Die Townhall ist eine von vielen "Benefits", mit dem InnoGames um Mitarbeiter wirbt. Gerade die Work-Life-Balance spielt eine bemerkenswert große Rolle: Dazu beitragen sollen Fortbildungsmaßnahmen in der "Innoversity", flexible Arbeitszeiten, modernes Equipment, Firmenveranstaltungen zur Gesundheitsfürsorge und ein eigenes Fitness-Studio im Erdgeschoss des Bürogebäudes. Für dieses Wohlfühl-Paket gab's im März 2020 das "Great Place to Work"-Siegel.
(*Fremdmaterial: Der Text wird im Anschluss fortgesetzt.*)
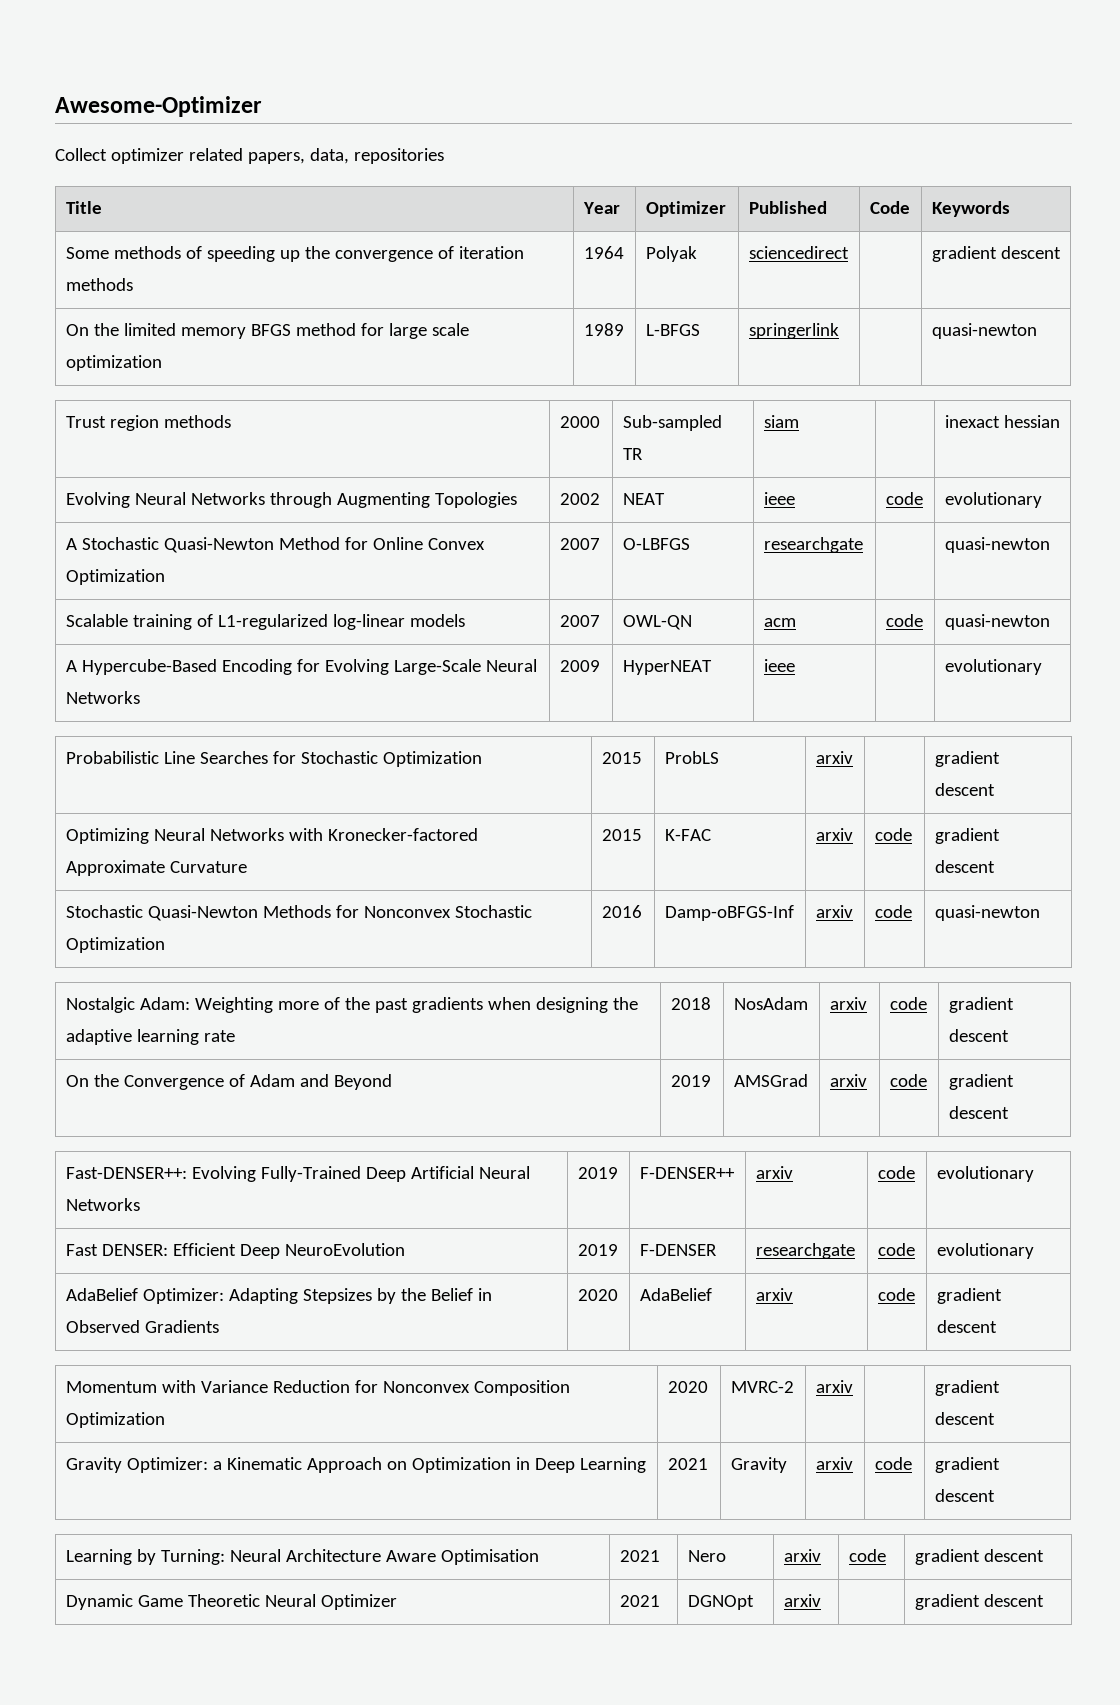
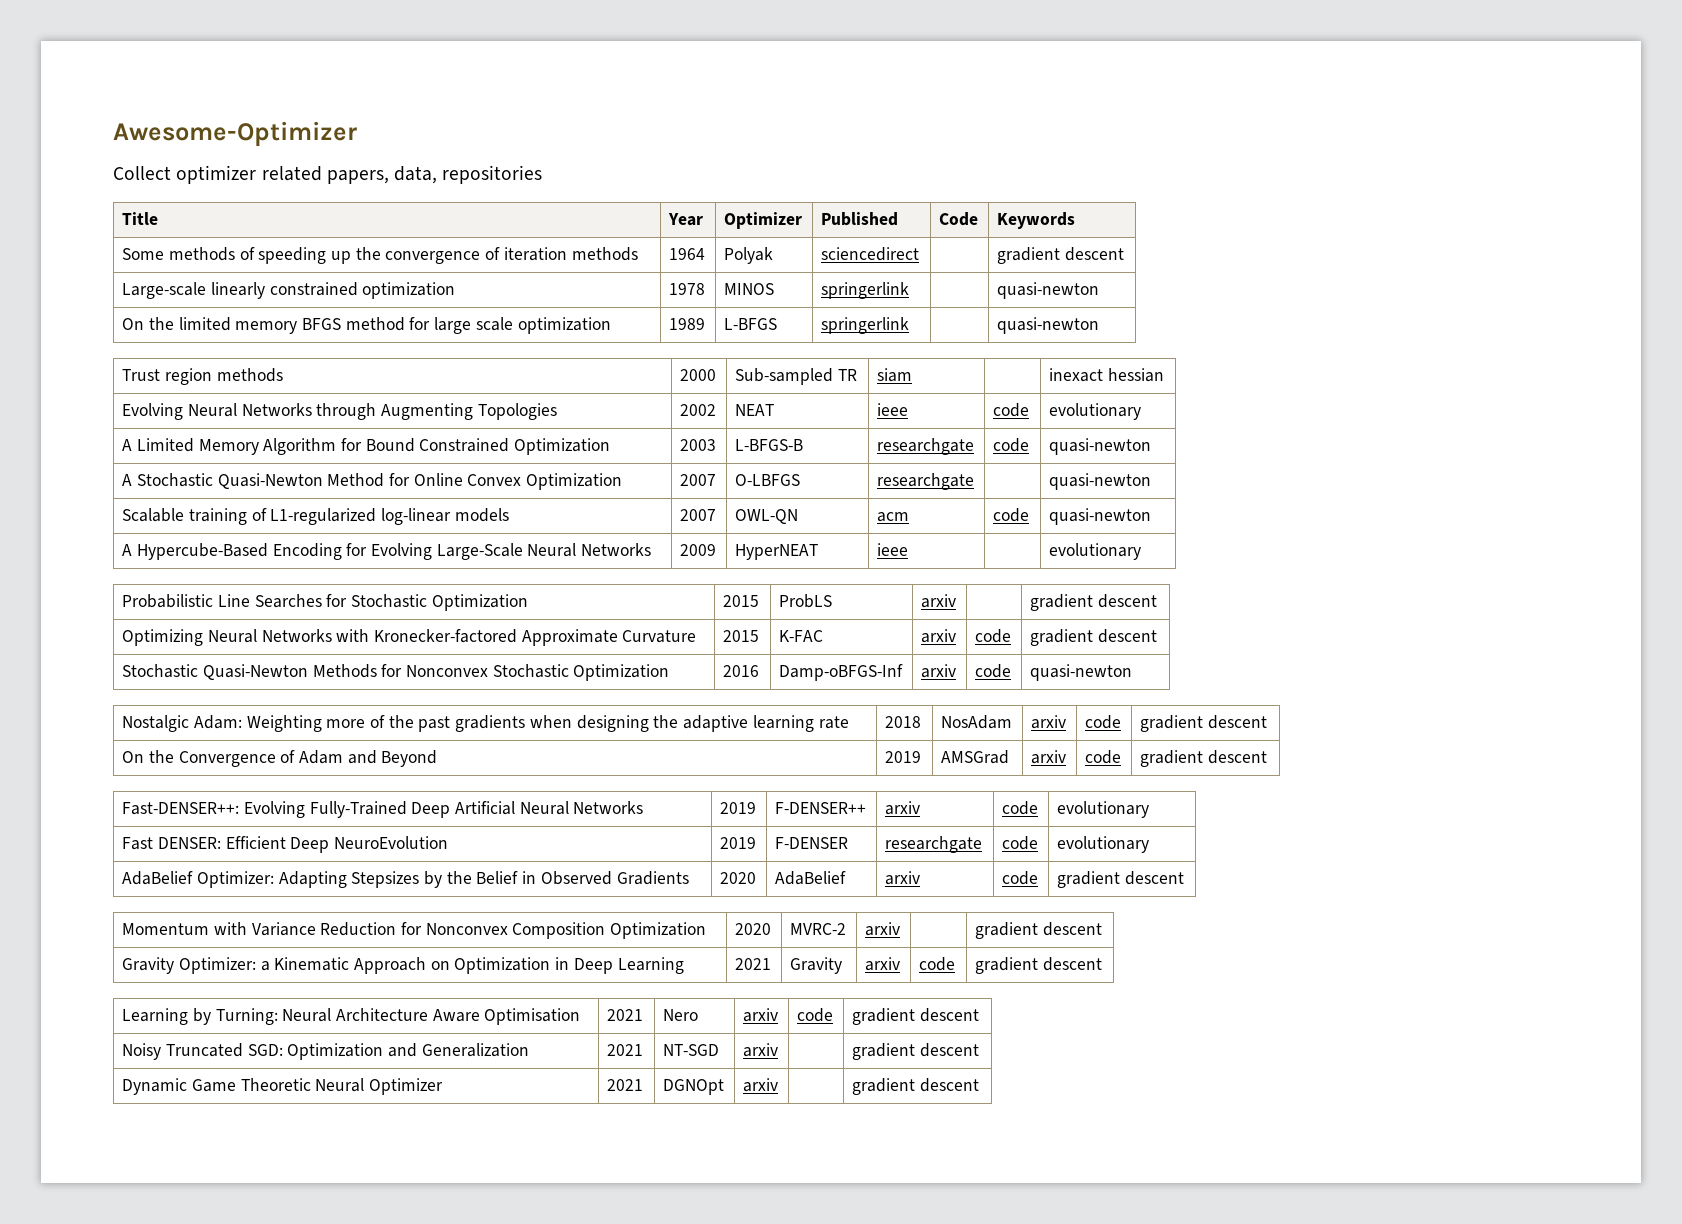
(1061, 252) none -> [122,282,456,299] [669,283,706,295] [724,283,775,295] [821,282,910,299] [997,282,1100,299] // Large-scale linearly constrained optimization | 1978 | MINOS | springerlink | | quasi-newton
(1042, 500) none -> [122,438,611,455] [680,439,717,451] [735,439,804,451] [877,438,975,455] [993,438,1030,452] [1049,438,1152,455] // A Limited Memory Algorithm for Bound Constrained Optimization | 2003 | L-BFGS-B | researchgate | code | quasi-newton
(1044, 1555) none -> [122,1043,529,1060] [607,1044,644,1056] [663,1044,720,1056] [743,1043,779,1057] [852,1043,979,1060] // Noisy Truncated SGD: Optimization and Generalization | 2021 | NT-SGD | arxiv | | gradient descent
All diese Wohltaten muss man sich als Unternehmen leisten wollen – und können. InnoGames will – und kann. Seit 2007 hat der Spiele-Entwickler mehr als eine Milliarde Euro mit Online-Games und Apps erwirtschaftet. Allein die Hälfte entfällt auf den Dauerbrenner Forge of Empires. Nicht schlecht für ein Unternehmen, das 2003 quasi aus dem Kinderzimmer heraus entstanden ist: Damals saß Zillmer mit den Gebrüdern Klindworth in Stade zusammen und schraubte an einem Browserspiel, das sie mit ihren Kumpels spielen wollten. 2017 hat das Gründer-Trio die InnoGames-Mehrheit nach Schweden verkauft – bei einer Bewertung von 260 Millionen Euro. Auch unter den neuen Eigentümern hat sich die Firmenphilosophie kaum verändert: Gemeinsam mit seinen Co-Geschäftsführern hat Zillmer stets der Versuchung widerstanden, zu rasch wachsen zu wollen. Das Unternehmen expandiert, aber piano: Nachhaltigkeit und Langlebigkeit gehören zu den Kernwerten. Das sei auch nötig, will man den Status als Deutschlands größter Spiele-Entwickler wahren, sagt er. Das Portfolio besteht aus gerade mal sieben Marken – das Strategiespiel Die Stämme läuft seit 17 Jahren.

Damit das gesunde Wachstum weiterhin anhält, ist es natürlich zwingend erforderlich, dass auch die Mitarbeiter gesund bleiben. "Wenn ich mir darüber hinaus etwas wünschen könnte, dann wäre es, dass sich das Image von Games verändert. Wir möchten virtuelle Welten bieten und mit unseren Spielen Menschen zusammenbringen. In Zeiten von Social Distancing hat die Branche dazu sicher beitragen können." Und was macht Zillmer, wenn er selbst mal Distanz vom Tagesgeschäft braucht? In seiner Freizeit zieht es ihn oft und gern nach Skandinavien: Seine Urlaubstage verbringt er bevorzugt in Finnland. Überhaupt ist er am liebsten draußen mit seiner Familie unterwegs: "Besonders Aktivitäten auf dem Wasser mag ich sehr."